- [Extracted records]:
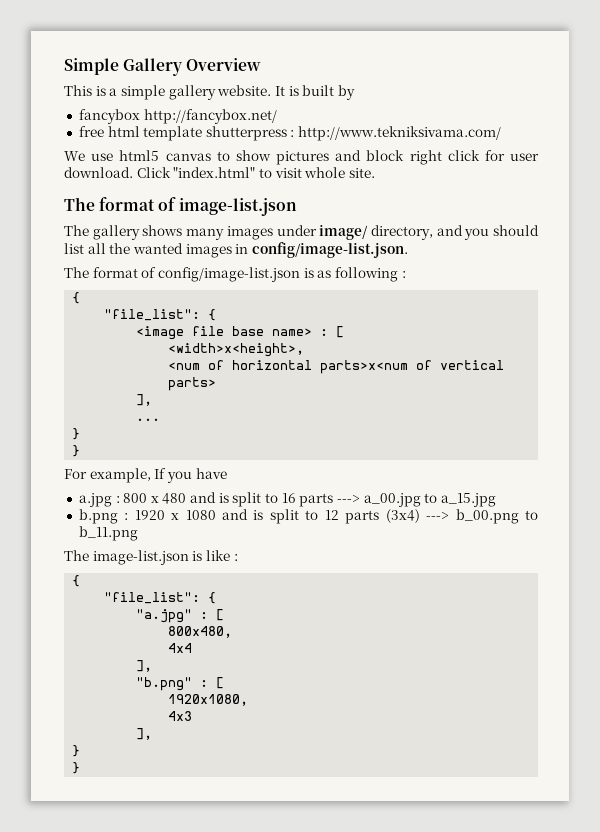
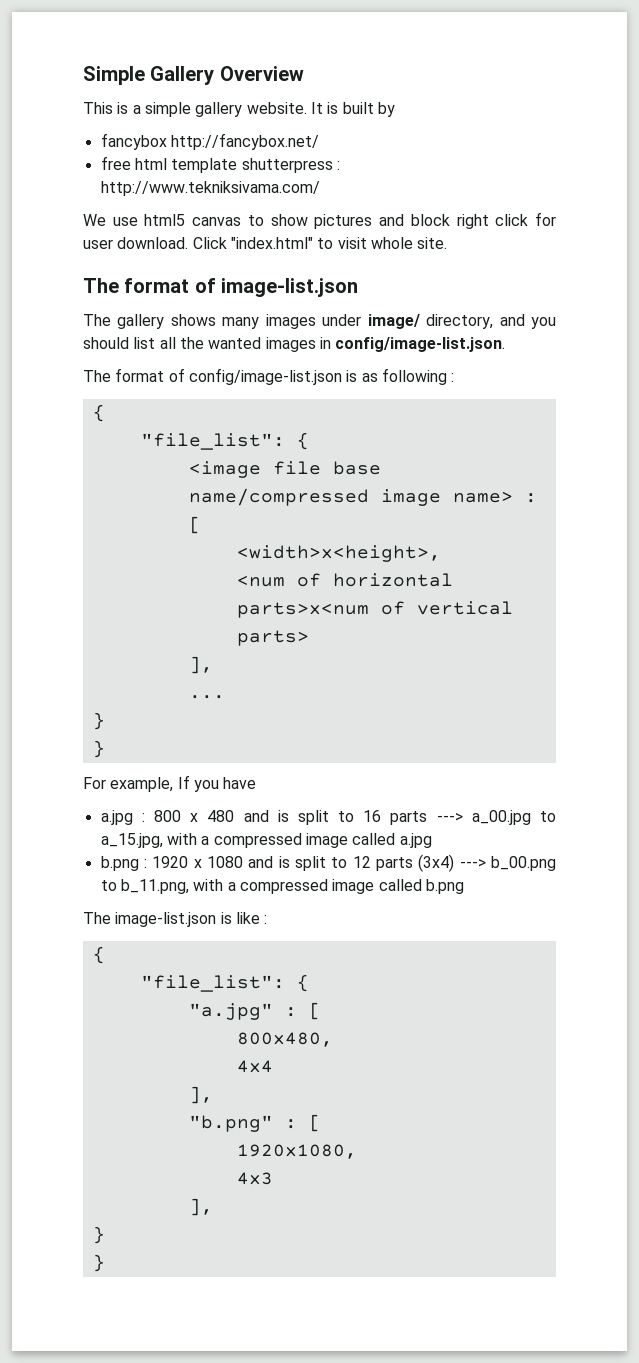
(265, 331) none -> [188,488,441,506] name/compressed image
[440,493,496,507] a_15.jpg -> [100,833,432,848] a_15.jpg, with a compressed image called a.jpg
[78,526,138,541] b_11.png -> [120,879,464,894] b_11.png, with a compressed image called b.png

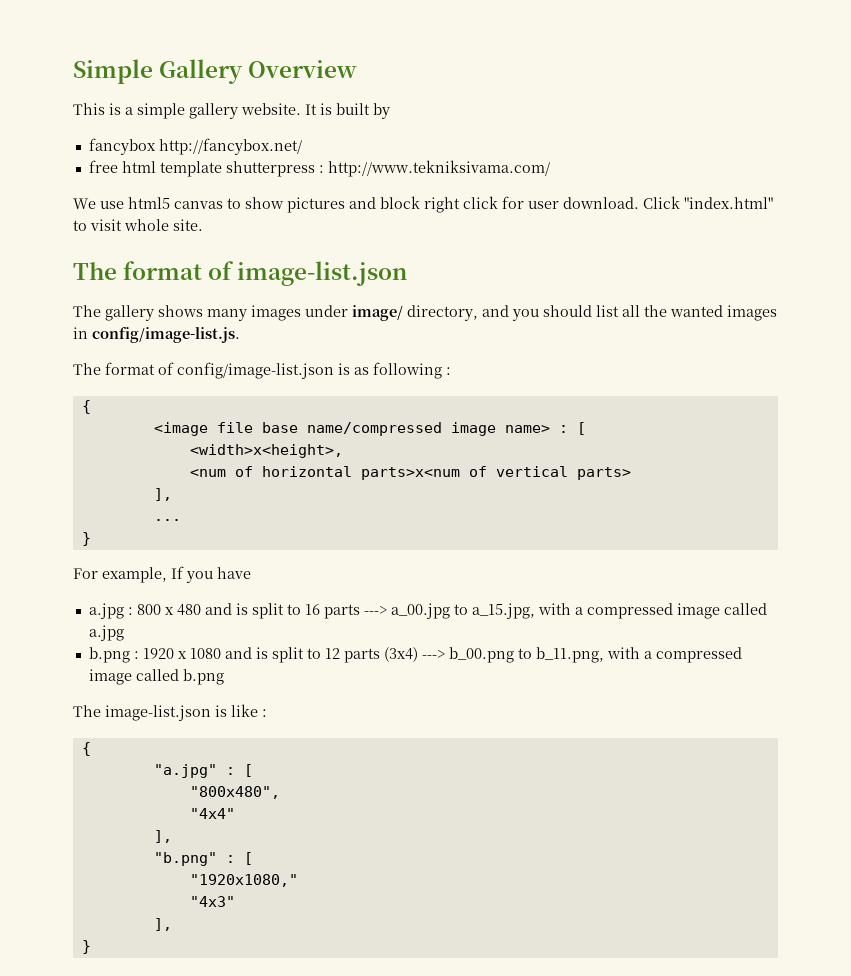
[335,337,506,352] config/image-list.json. -> [92,327,240,343] config/image-list.js.
[140,432,309,450] // "file_list": { -> (91, 407) none
[92,740,105,758] // } -> (91, 539) none
[140,974,309,992] // "file_list": { -> (91, 749) none
[236,1032,333,1047] [236,1060,273,1073] 800x480, // 4x4 -> [189,786,280,799] [189,808,235,819] "800x480", // "4x4"
[236,1144,357,1159] [236,1172,273,1185] 1920x1080, // 4x3 -> [189,874,298,887] [189,896,235,907] "1920x1080," // "4x3"
[92,1254,105,1272] // } -> (91, 947) none

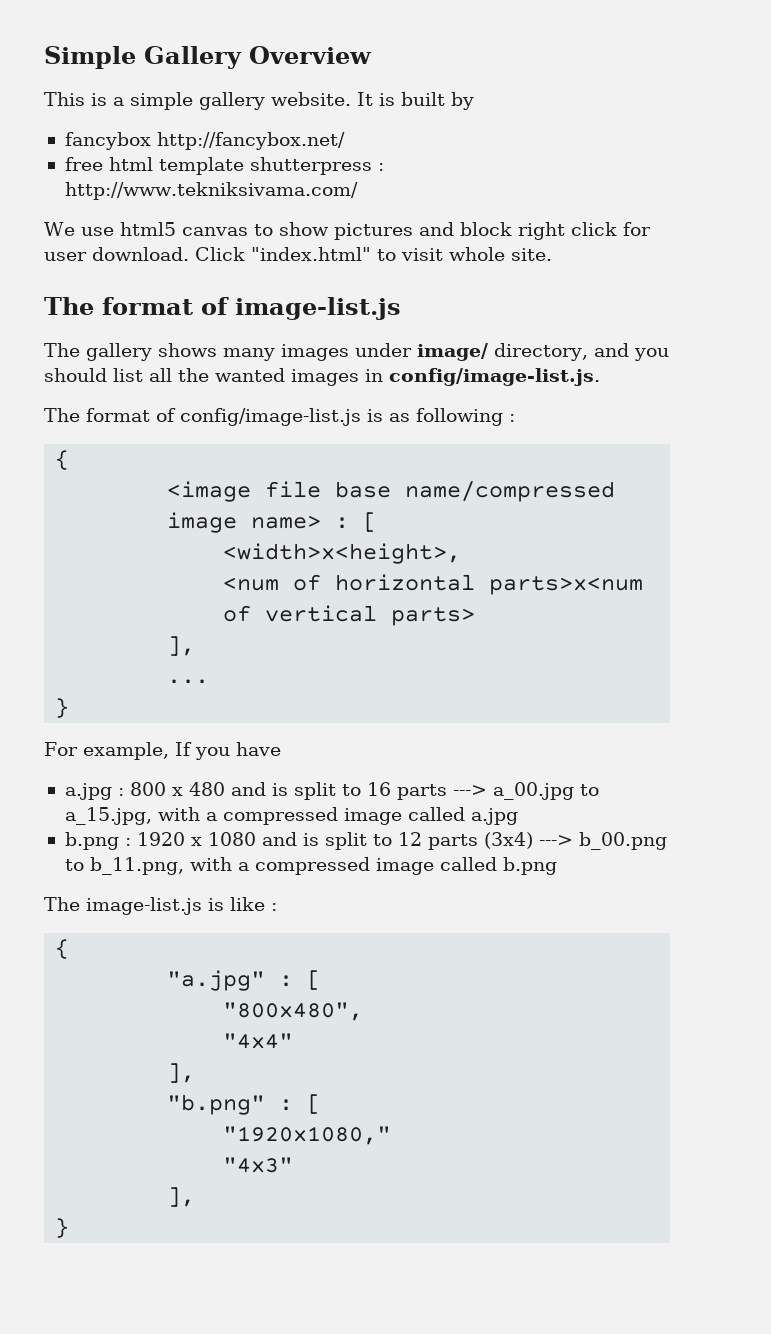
[237,261,408,286] image-list.json -> [235,297,401,320] image-list.js
[177,362,334,379] config/image-list.json -> [180,408,361,426] config/image-list.js
[105,705,211,721] image-list.json -> [86,897,202,915] image-list.js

- [What you have to do]:
Lines in the records above that contain the word "called" need to be counted; the reply is that number and nothing else.

- [Exercise answer]:
2